Endpointa ALKi-pretreated patients with brain metastases ALKi-naïve patients with brain metastases All NSCLC patients with brain metastases
n = 98 n = 26 n = 124
ORR, n (%)[95% CI] 49 (50.0)[39.7, 60.3] 18 (69.2)[48.2, 85.7] 67 (54.0)[44.9, 63.0]
DOR, median (months) [95% CI] 6.9[4.8, 8.5] NEb[5.5, NE] 7.0[5.5, 9.7]
PFS, median (months) [95% CI] 6.7[4.9, 8.5] 8.3[4.6, NE] 6.9[5.4, 8.4]

NE = Not estimable

aOverall antitumor activity, bDOR rate at 6 months 65.9% [95% CI: 35.4, 84.5]
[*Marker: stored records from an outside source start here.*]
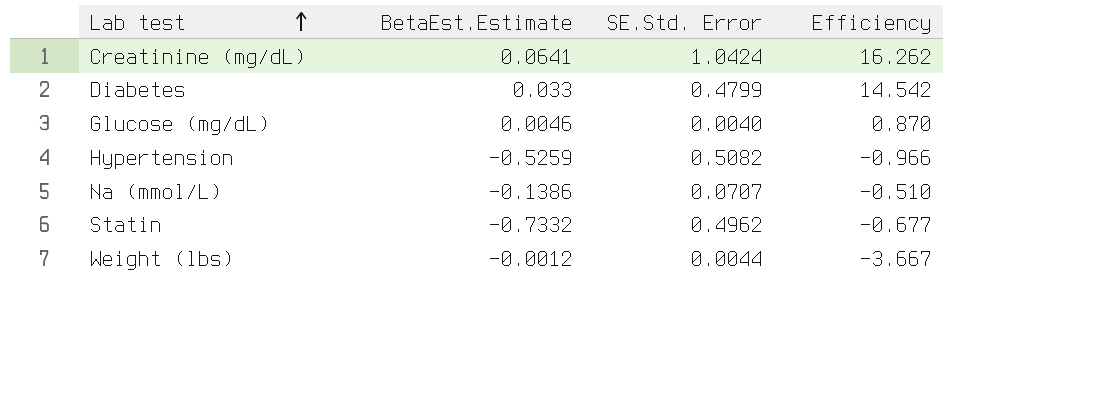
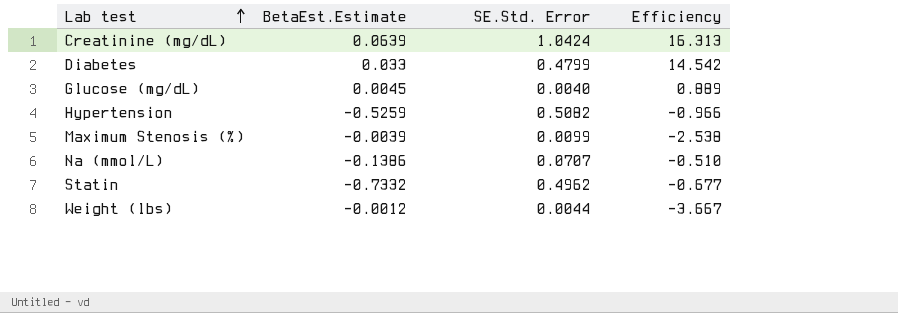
Creatinine (mg/dL) | BetaEst.Estimate: 0.0641 -> 0.0639
Creatinine (mg/dL) | Efficiency: 16.262 -> 16.313
Glucose (mg/dL) | BetaEst.Estimate: 0.0046 -> 0.0045
Glucose (mg/dL) | Efficiency: 0.870 -> 0.889
row Maximum Stenosis (%): none -> -0.0039 | 0.0099 | -2.538

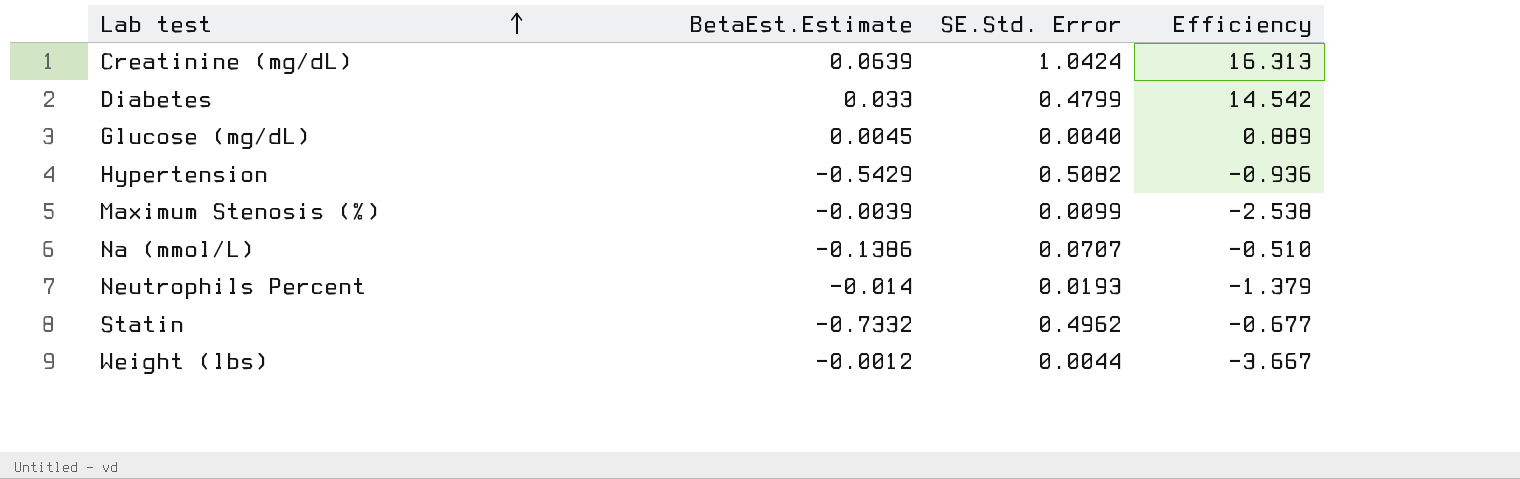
Hypertension | BetaEst.Estimate: -0.5259 -> -0.5429
Hypertension | Efficiency: -0.966 -> -0.936
row Neutrophils Percent: none -> -0.014 | 0.0193 | -1.379

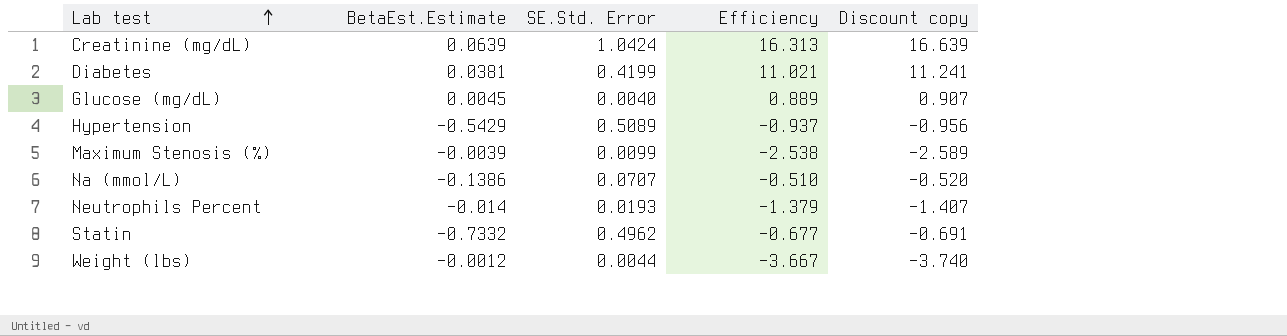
column Discount copy | formula: none -> [Efficiency] * 1.02
Diabetes | BetaEst.Estimate: 0.033 -> 0.0381
Diabetes | SE.Std. Error: 0.4799 -> 0.4199
Diabetes | Efficiency: 14.542 -> 11.021
Hypertension | SE.Std. Error: 0.5082 -> 0.5089
Hypertension | Efficiency: -0.936 -> -0.937

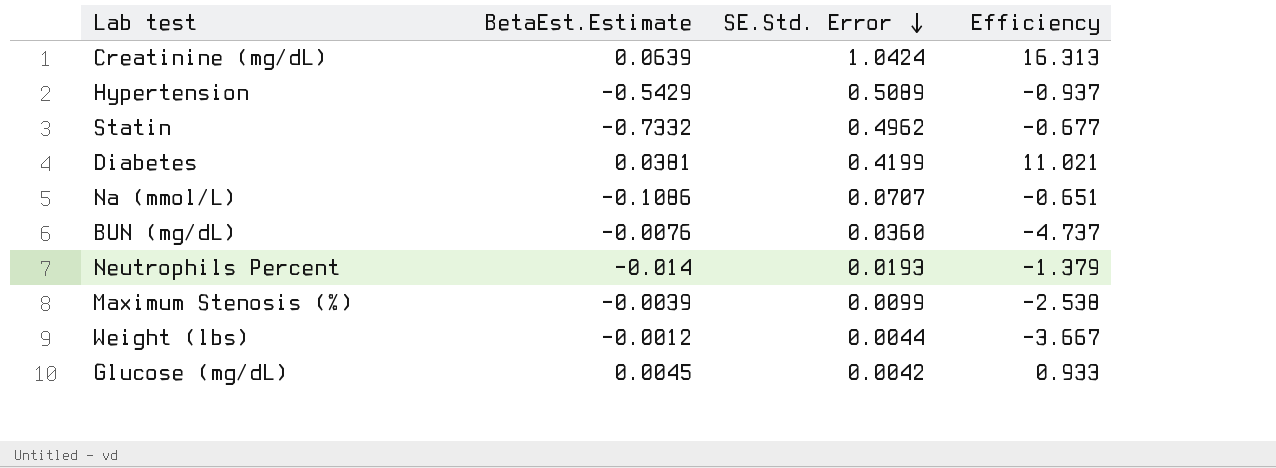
row order: Lab test ascending -> SE.Std. Error descending
column Discount copy | formula: [Efficiency] * 1.02 -> none
Na (mmol/L) | BetaEst.Estimate: -0.1386 -> -0.1086
Na (mmol/L) | Efficiency: -0.510 -> -0.651
row BUN (mg/dL): none -> -0.0076 | 0.0360 | -4.737
Glucose (mg/dL) | SE.Std. Error: 0.0040 -> 0.0042
Glucose (mg/dL) | Efficiency: 0.889 -> 0.933

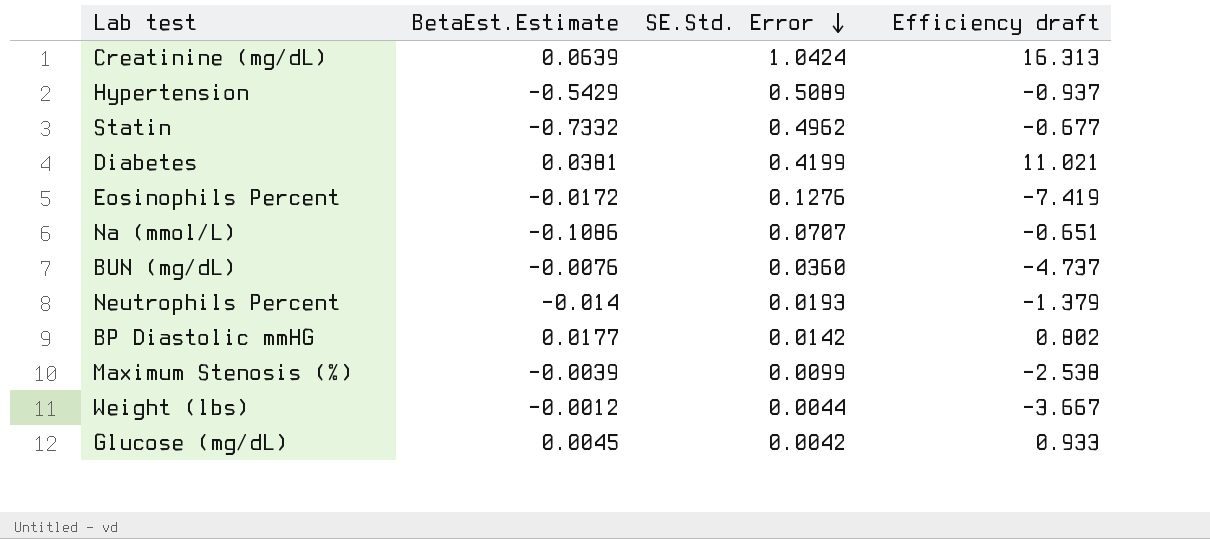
column name: Efficiency -> Efficiency draft
row Eosinophils Percent: none -> -0.0172 | 0.1276 | -7.419
row BP Diastolic mmHG: none -> 0.0177 | 0.0142 | 0.802

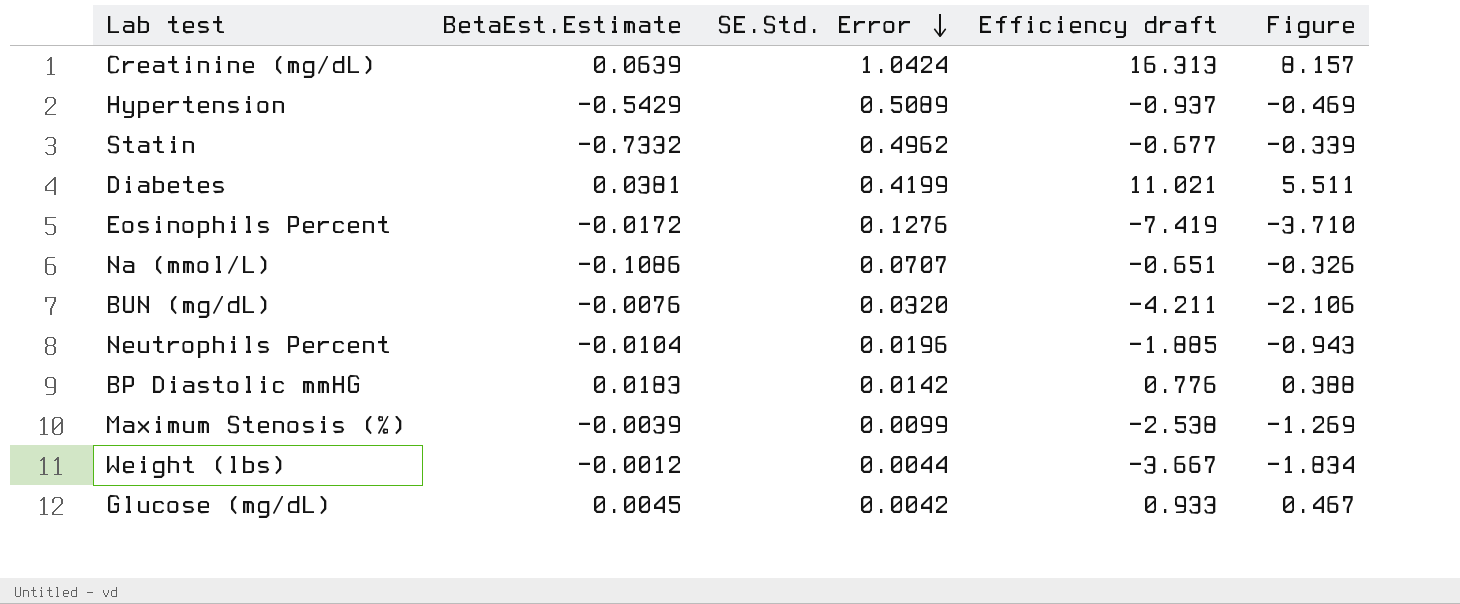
column Figure | formula: none -> [Efficiency draft] * 0.5
BUN (mg/dL) | SE.Std. Error: 0.0360 -> 0.0320
BUN (mg/dL) | Efficiency draft: -4.737 -> -4.211
Neutrophils Percent | BetaEst.Estimate: -0.014 -> -0.0104
Neutrophils Percent | SE.Std. Error: 0.0193 -> 0.0196
Neutrophils Percent | Efficiency draft: -1.379 -> -1.885
BP Diastolic mmHG | BetaEst.Estimate: 0.0177 -> 0.0183
BP Diastolic mmHG | Efficiency draft: 0.802 -> 0.776

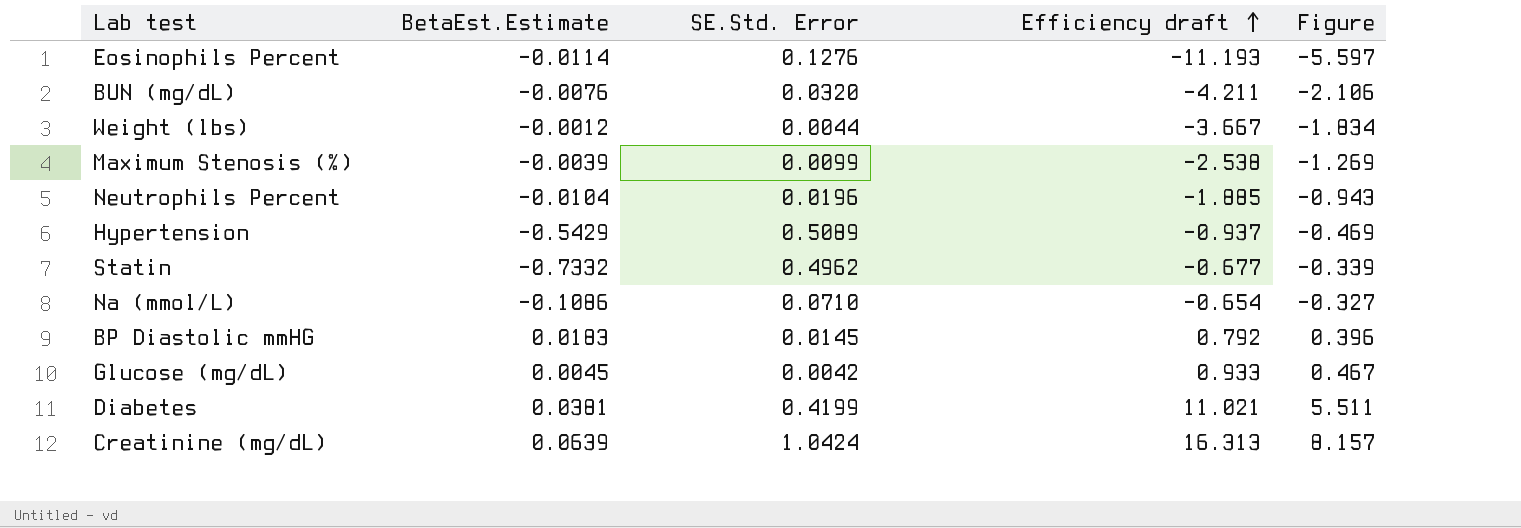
row order: SE.Std. Error descending -> Efficiency draft ascending
Eosinophils Percent | BetaEst.Estimate: -0.0172 -> -0.0114
Eosinophils Percent | Efficiency draft: -7.419 -> -11.193
Eosinophils Percent | Figure: -3.710 -> -5.597
Na (mmol/L) | SE.Std. Error: 0.0707 -> 0.0710
Na (mmol/L) | Efficiency draft: -0.651 -> -0.654
Na (mmol/L) | Figure: -0.326 -> -0.327
BP Diastolic mmHG | SE.Std. Error: 0.0142 -> 0.0145
BP Diastolic mmHG | Efficiency draft: 0.776 -> 0.792
BP Diastolic mmHG | Figure: 0.388 -> 0.396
Brain metastases were identified by investigator assessment as target lesions in 14 pts at baseline using RECIST 1.0 criteria (10 ALKi pretreated, 4 ALKi naïve). Of these, 7 achieved complete or partial responses in the brain (4 ALKi pretreated; 3 ALKi naïve) while 3 had stable disease (all ALKi pretreated). Most common adverse events (all grades; grade 3) in the 124 pts with brain metastases were nausea (82.3%; 4.0%), diarrhea (79.0%; 4.8%), and vomiting (62.9%; 6.5%); no grade 4 observations for these adverse events.

Conclusions

Ceritinib 750 mg/day was efficacious in pts with brain metastases, whether ALKi pretreated or ALKi naïve.

Disclosure

A.T. Shaw: Advisory boards for Novartis, Pfizer, Ariad, Chugai, Genentech; R. Mehra: Spouse is employee of GlaxoSmithKline; Consultancy for Bristol Myers Squibb and Novartis; E. Felip: Advisory boards for Boehringer Ingelheim, Novartis, Roche, Bristol-Myers Squibb, Lilly; L.Q. Chow: Employment by University of Washington; Research grants from Novartis (to institution); Consultancy, travel expenses and advisory board for Novartis; D.R. Camidge: Advisory boards/consultancy/honoraria for Servier, Eli Lilly, Genentech/Roche, Astex, Ariad, ImmunoGen, Clarient, Excelixis, indiPharm, Astellas, Boehringer Ingelheim, Chugai, Clovis, Array Biopharma, AstraZeneca, Aveo, Novartis, Synta, Pfizer; J.F. Vansteenkiste: Speaker for Novartis; S. Sharma: Research grant and consultancy for Novartis; Stock in Salarius Pharmaceuticals, Beta Cat Pharmaceuticals, ConverGene; Board member of TheraTarget and member, VBL Therapeutics IDMC; G.J. Riely: Advisory role for Chugai, Ariad, Daiichi, Tragara, Foundation Medicine, Boehringer Ingelheim, Novartis; Research funding from Pfizer, BMS, Chugai, GSK, Novartis, Infinity; B. Solomon: Honoraria for Novartis, Pfizer, Clovis, AstraZeneca, Roche; Advisory boards for Novartis, Pfizer, Clovis Oncology, AstraZeneca, Roche; J. Wolf: Advisory boards, speakeŕs bureau and research funding, all compensated, by Novartis; M. Thomas: Honoraria for Lilly, BMS, Roche; Consultancy for Lilly, BMS, Roche, Novartis; M. Schuler: Consultant (Compensated): AstraZeneca, Boehringer Ingelheim, Novartis, Pfizer Research grants to institution: Boehringer Ingelheim, Novartis Honoraries for CME lectures: Boehringer Ingelheim, Celgene, GlaxoSmithKline, Lilly, Novartis, Pfizer; G. Liu: Consultancy for Astra Zeneca, Pfizer, Novartis; M. Geraldes: Employment with Novartis; Stock options with Novartis A.L. Boral: Employee of Novartis; A. Yovine: Employment with Novartis; D. Kim: Consultation for Novartis, Pfizer, Lilly; Honorarium from Pfizer, Lilly. All other authors have declared no conflicts of interest.